I'd say the opposite is correct / thread-safe. Let me try to explain.

In the following example we update an object and when complete, we mark "obj.var=0;" in other to signal another thread that we are done and the object can be consumed:

obj.price = 77;
obj.quantity = 32;
obj.var = 0;

With the above code, the compiler is free to reorder the assignments because it doesn't see a dependency between the statements. For example it could easily generate the assembly code that assigns obj.var before the other data.

If another thread is just waiting for obj.var to become 0 it might start consuming obj before other fields have been set (e.g. it could read a price that was update but quantity not yet). So the producer thread here is assigning obj.var = 0 too early (because the compiler generated the assembly code out of order).

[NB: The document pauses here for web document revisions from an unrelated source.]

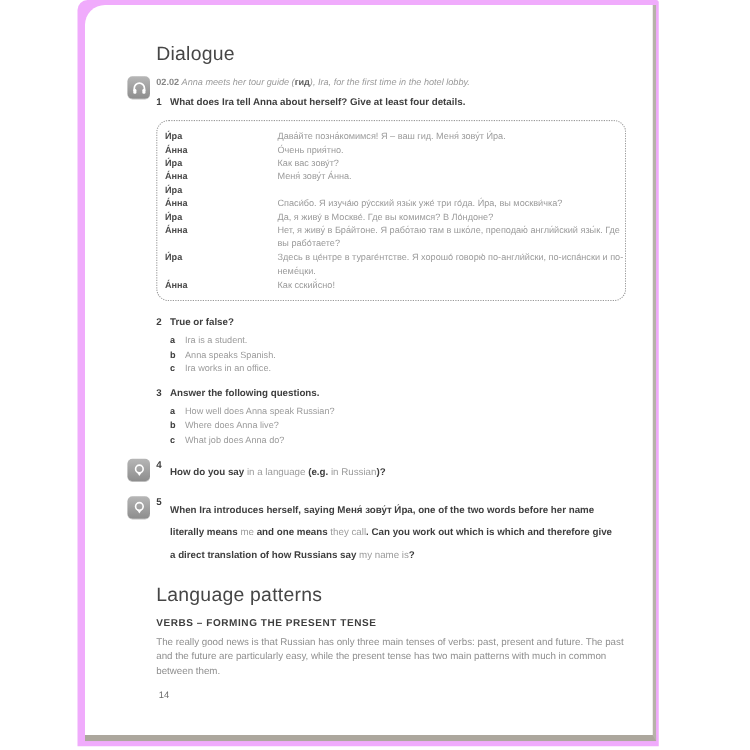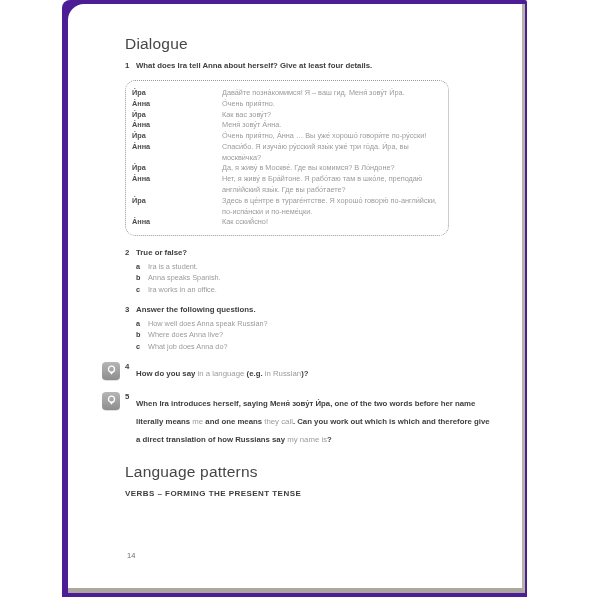"Dialogue" .book { background: #4c1d95 -> #f0abfc }
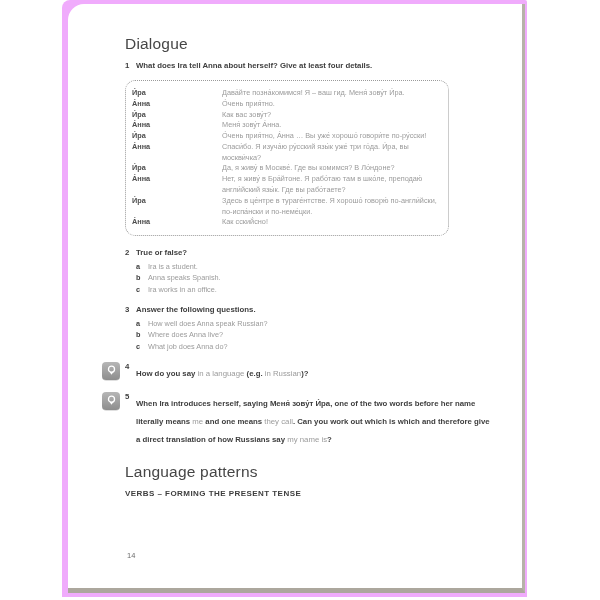"02.02 Anna meets her tour" div.audio-row { html: none -> <div> <span> <svg> <path></path> <rect></rect> <rect></rect> </svg> </span> <p><span>02.02</span><span>Anna meets her tour guide (</span><span>гид</span><span>), Ira, for the first time in the hotel lobby.</span></p> </div> }
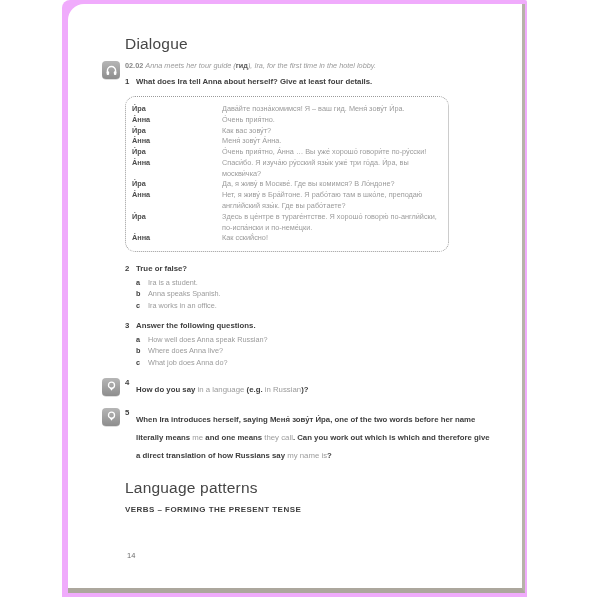"И́ра" .dlgbox { width: 324px -> 376px }
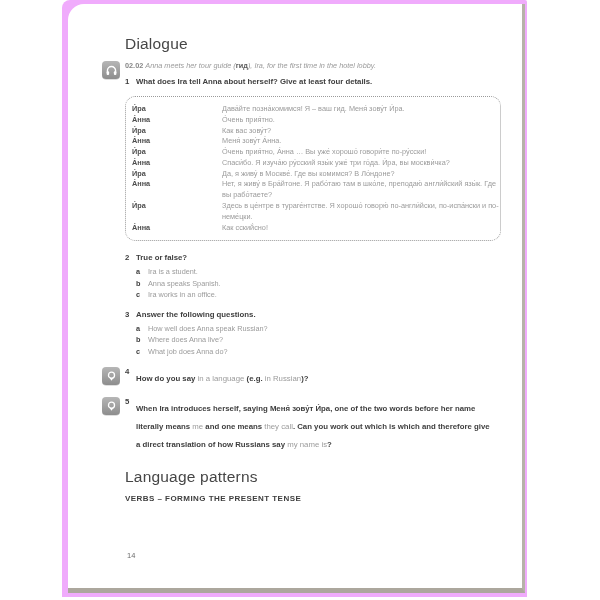"О́чень прия́тно, А́нна … Вы" span.dlgtext { html: <span>О́чень прия́тно, А́нна … Вы уже́ хорошо́ говори́те по-ру́сски!</span> -> none }
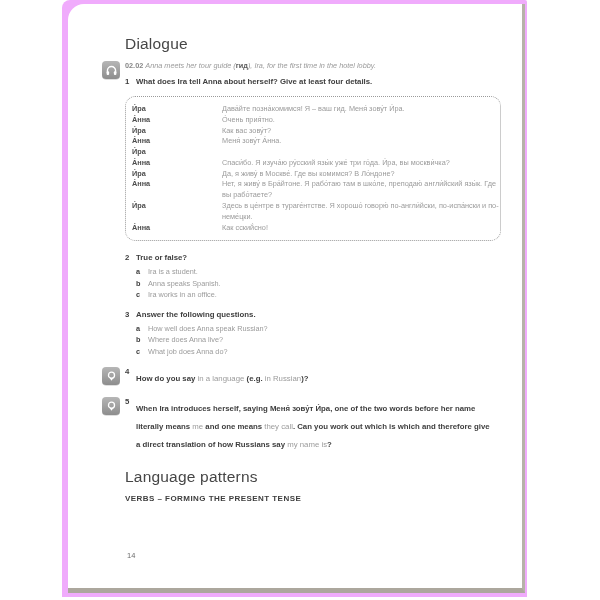"The really good news is" p.ld-body { html: none -> <p>The really good news is that Russian has only three main tenses of verbs: past, present and future. The past and the future are particularly easy, while the present tense has two main patterns with much in common between them.</p> }
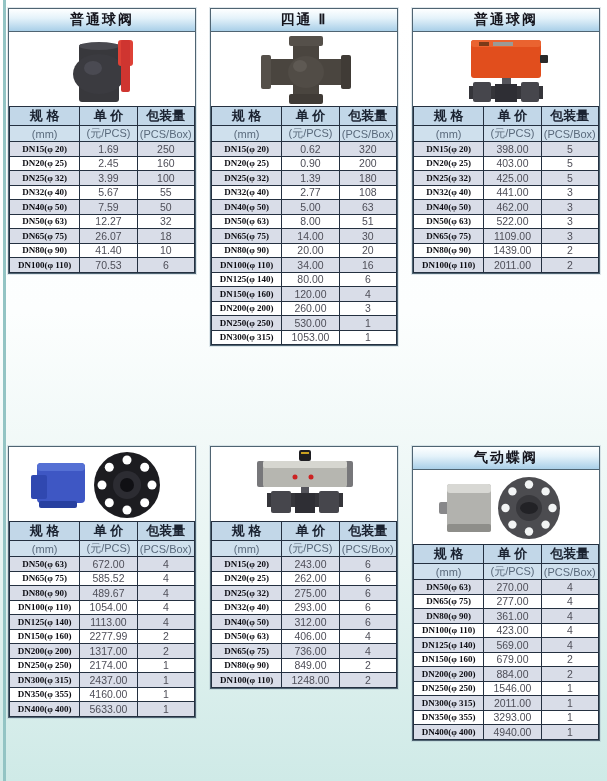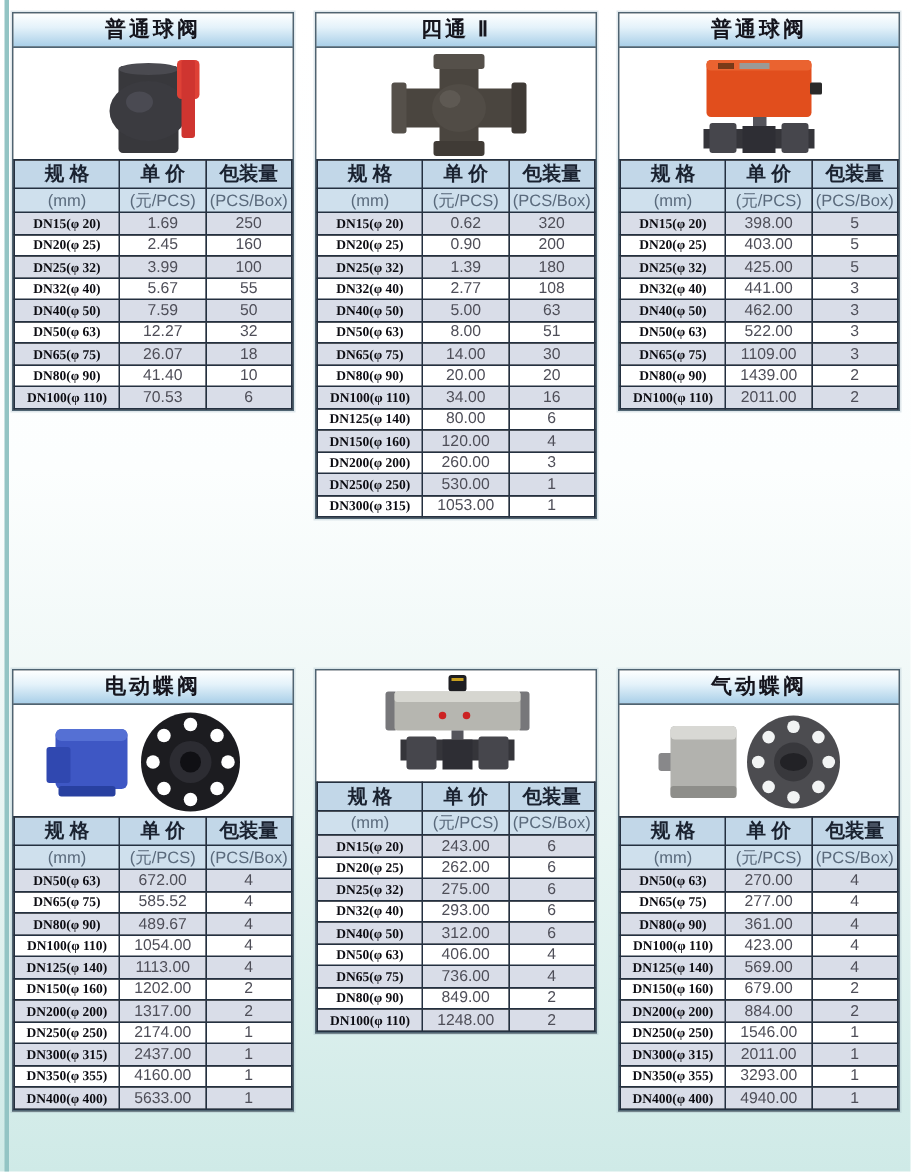"电动蝶阀" div.panel-title { html: <div>电动蝶阀</div> -> none }
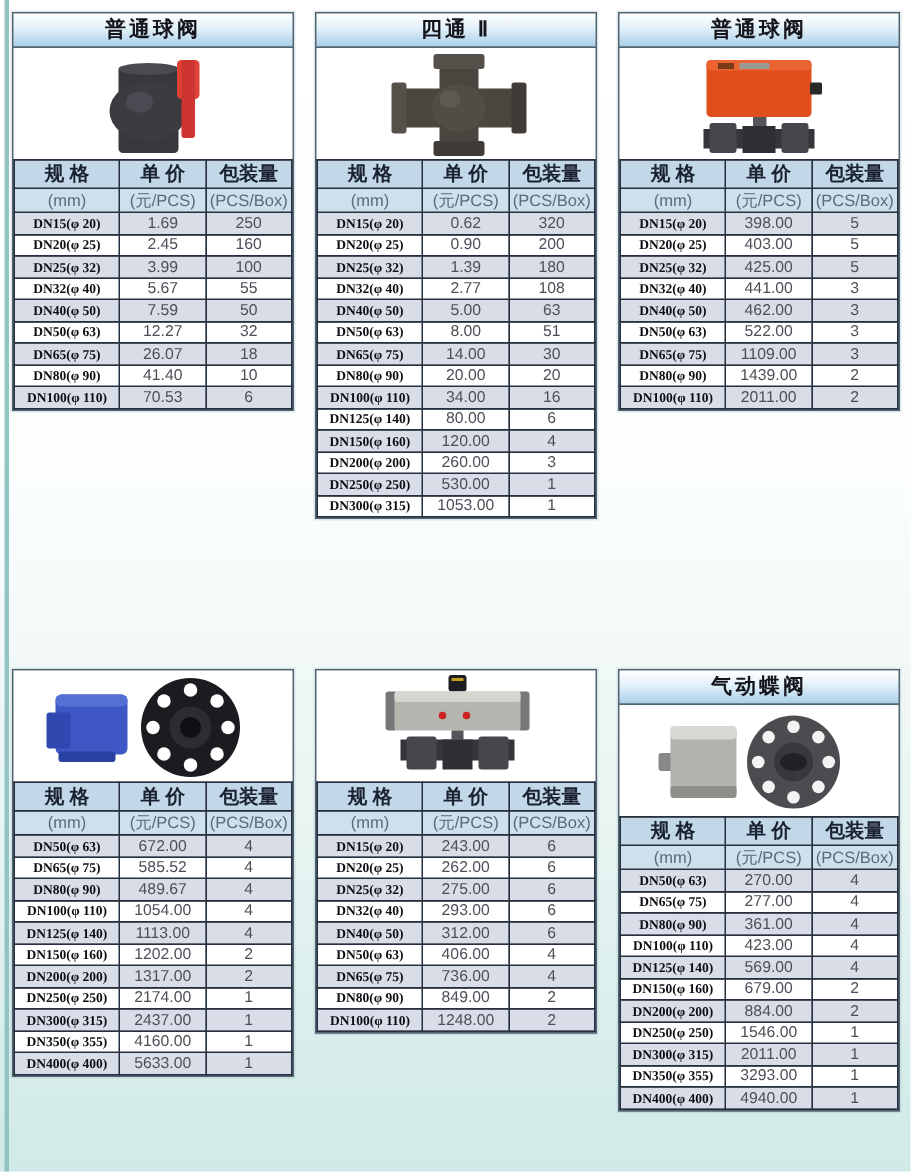"1202.00" td.price { text: 1202.00 -> 2277.99 }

We need a barrier to ensure obj.var =0 write is only carried out after other fields, as the last thing. We would (conservatively) need:

obj.price = 77;
obj.quantity = 32;
_mm_sfence();
obj.var = 0;

Here we are forbidding the compiler to reorder statements before/after the fence: the statements are not "allowed" to cross the fence. 

For correctness the above should suffice.

I'd like to add though that for optimal performance it is possible to do even better.

_mm_sfence() generates an assembly instruction SFENCE which takes around ~5 clock cycles. According to Intel manuals, and assuming I interpreted it correctly, this instruction is only needed if you are using streaming write (_mm_stream_ps) or REP-string assembly instructions (e.g. memcpy(), REP MOVSD,etc) to update the state/object. If you are updating your object like in the example above, you'd only be generating simple MOV instructions that do not involve streaming nor REP. In this case SFENCE would be overkill, although the code would still be correct.

So the most efficient way to do it for this particular example would be to just have a compiler barrier (_ReadWriteBarrier if in MSVC and not into c++11 yet). These do not generate assembly instructions (so its free), but only serve to prohibit the compiler from reordering the statements when generating the code:

obj.price = 77;
obj.quantity = 32;
_ReadWriteBarrier(); // gcc: asm("":::"memory");
obj.var = 0;

 

0 Kudos
jimdempseyatthecove
Honored Contributor III
1,582 Views

_mm_sfence() is an intrinsic that performs two functions:

a) the hardware function of the store fence
b) the compiler function of a memory barrier

Your test program is seeing is the side effect of b)

function b) does not directly execute any instructions (e.g. MFENCE, SFENCE, LFENCE), rather it tells the compiler to assure any compiler reordered writes are to be written (code emitted) prior to completion of the pseudo function.

When you want the observing thread to have the least amount of latency in seeing the memory change, consider:

obj.price = 77;
obj.quantity = 32;
_ReadWriteBarrier(); // gcc: asm("":::"memory");
obj.var = 0;
_mm_sfence();

The above assures price and quantity instructions to write to memory are issued prior to var being written, then the _mm_sfence performs the a) and b) functionalities: compiler inserts write of var to memory followed by the SFENCE instruction.

 

When inter-thread communication latency is not so critical then you might be able to omit the _mm_sfence

*** However

Without the _mm_sfence, and assuming obj.var is not volatile, then the compiler is permitted to reorder obj.var= with other instructions and this in turn may cause other issues.